* ACTIVITY
Go to the line with "- bin\Release\net7.0-windows\win-x86\publish\ModdingTool.exe" in the entries below and write out every line from there through the line with "- Import/Export BMDB as JSON", exactly and without pictures.

* AVAILABLE DATA
[Start of section]

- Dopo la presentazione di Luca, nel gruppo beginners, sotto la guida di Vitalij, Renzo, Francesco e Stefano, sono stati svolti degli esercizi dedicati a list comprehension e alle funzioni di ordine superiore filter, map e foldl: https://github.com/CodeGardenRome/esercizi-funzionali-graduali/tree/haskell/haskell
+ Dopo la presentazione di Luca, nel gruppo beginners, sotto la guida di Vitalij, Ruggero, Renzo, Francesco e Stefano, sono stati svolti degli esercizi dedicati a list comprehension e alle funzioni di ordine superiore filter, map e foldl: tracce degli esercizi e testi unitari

[End of section]
[Start of section]

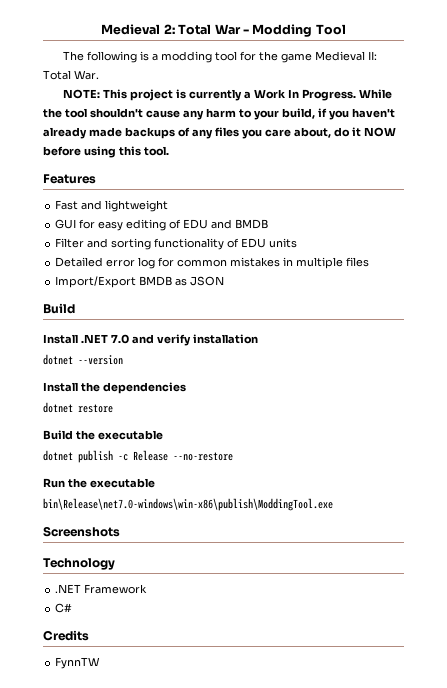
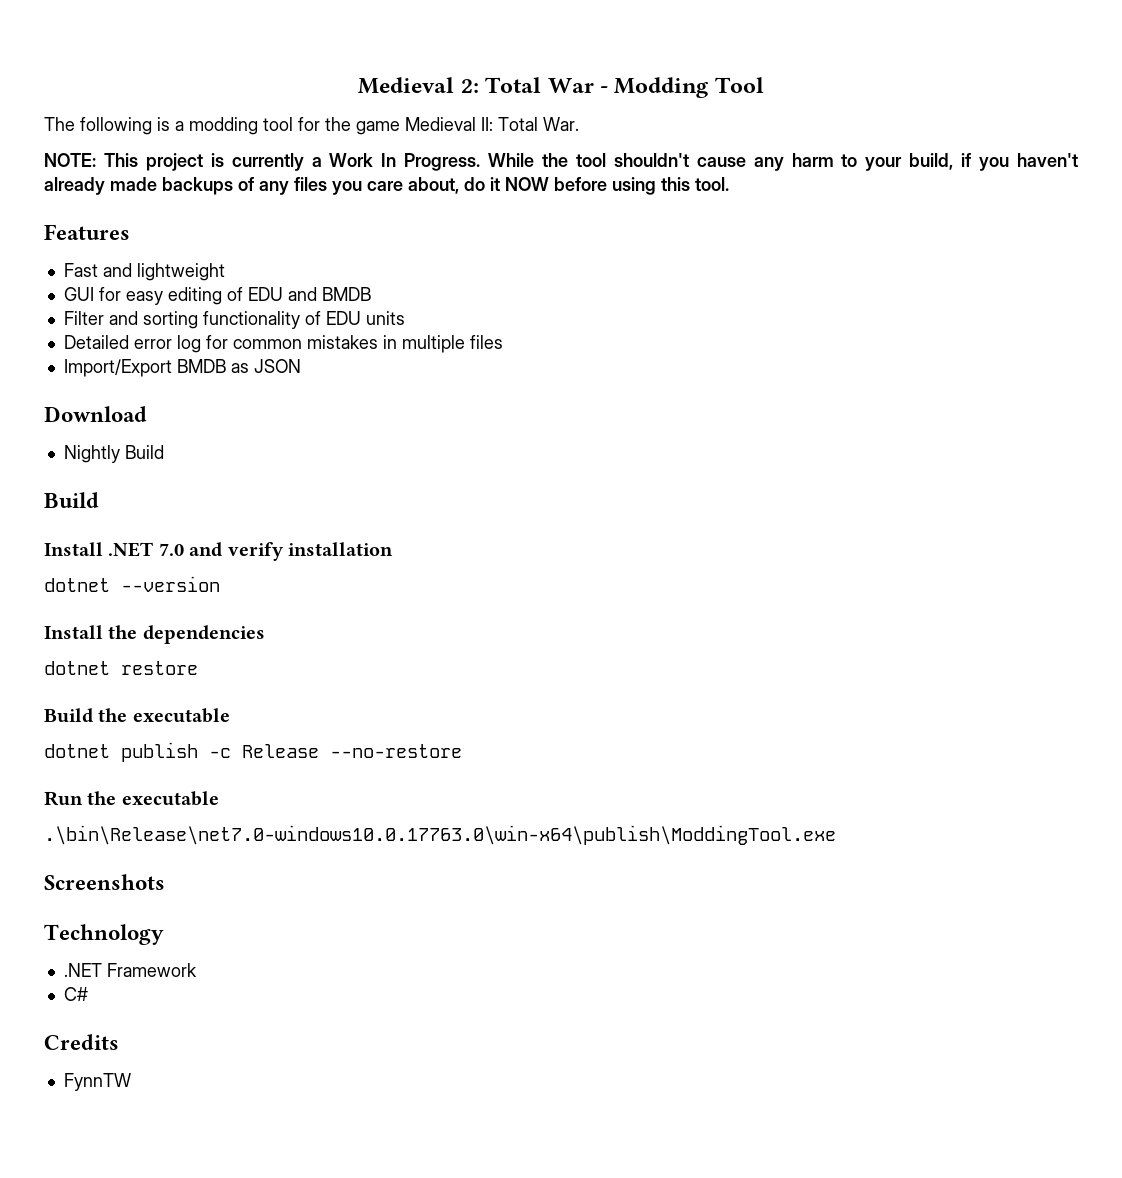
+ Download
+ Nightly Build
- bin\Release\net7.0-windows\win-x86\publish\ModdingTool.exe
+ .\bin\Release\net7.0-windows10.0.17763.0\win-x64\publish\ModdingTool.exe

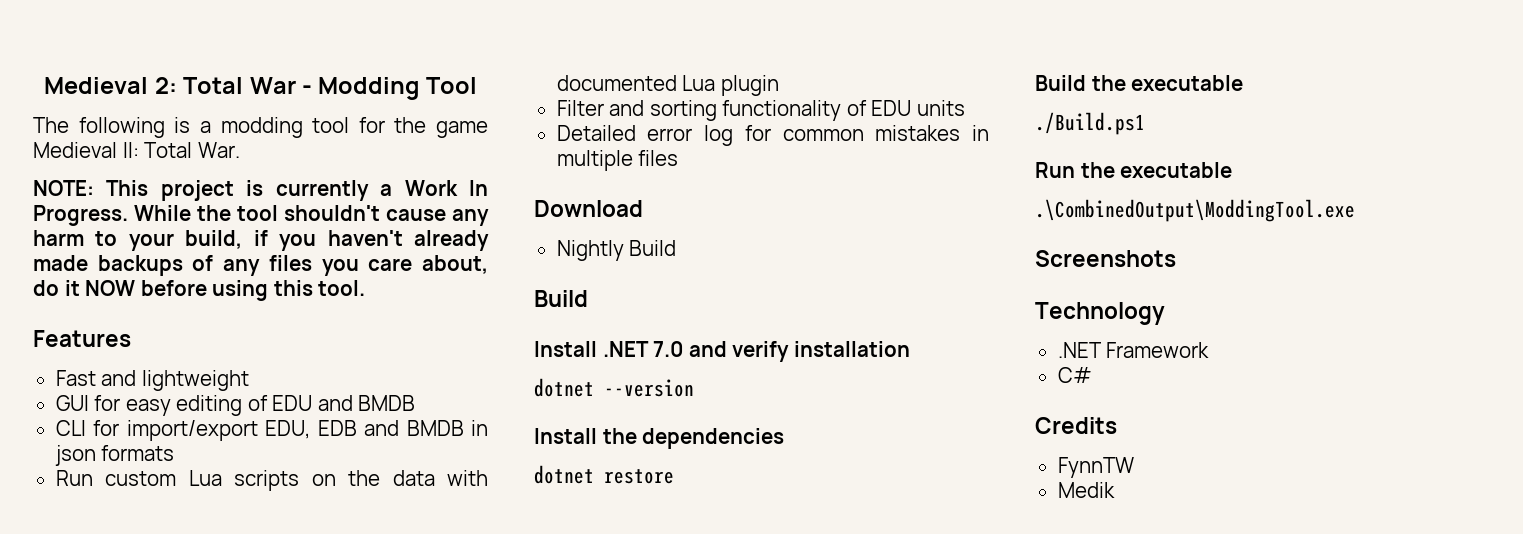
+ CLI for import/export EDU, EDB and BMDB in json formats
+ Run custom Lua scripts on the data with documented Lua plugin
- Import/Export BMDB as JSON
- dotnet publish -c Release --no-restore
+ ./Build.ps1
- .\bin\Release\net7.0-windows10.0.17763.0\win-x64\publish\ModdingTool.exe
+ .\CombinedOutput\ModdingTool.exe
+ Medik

[End of section]
[Start of section]

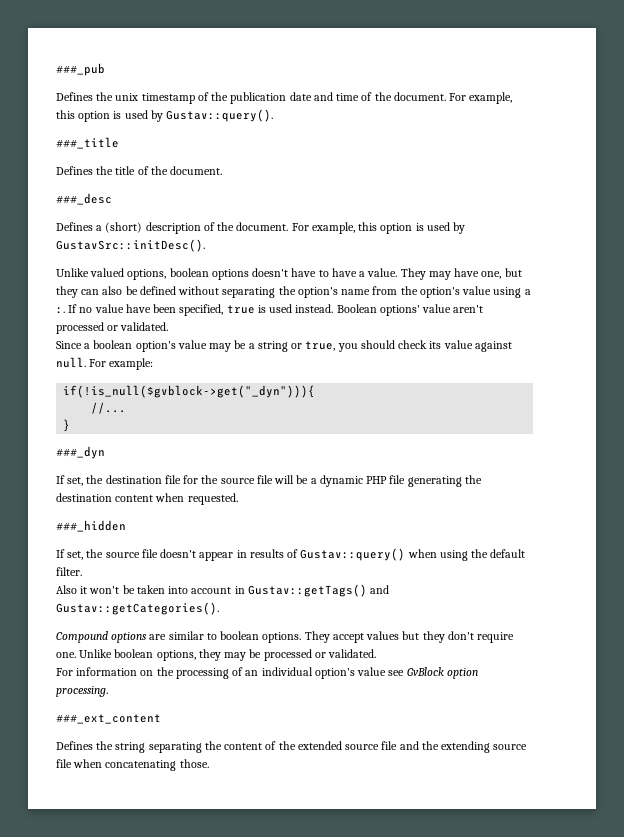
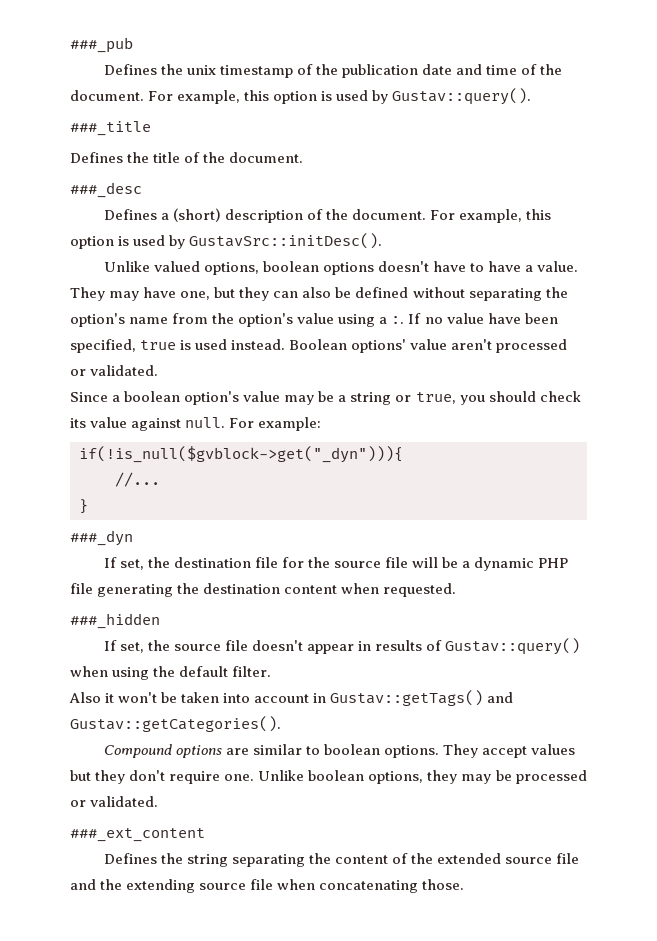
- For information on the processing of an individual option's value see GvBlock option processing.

[End of section]

* WRITTEN RESPONSE
- bin\Release\net7.0-windows\win-x86\publish\ModdingTool.exe
+ .\bin\Release\net7.0-windows10.0.17763.0\win-x64\publish\ModdingTool.exe

+ CLI for import/export EDU, EDB and BMDB in json formats
+ Run custom Lua scripts on the data with documented Lua plugin
- Import/Export BMDB as JSON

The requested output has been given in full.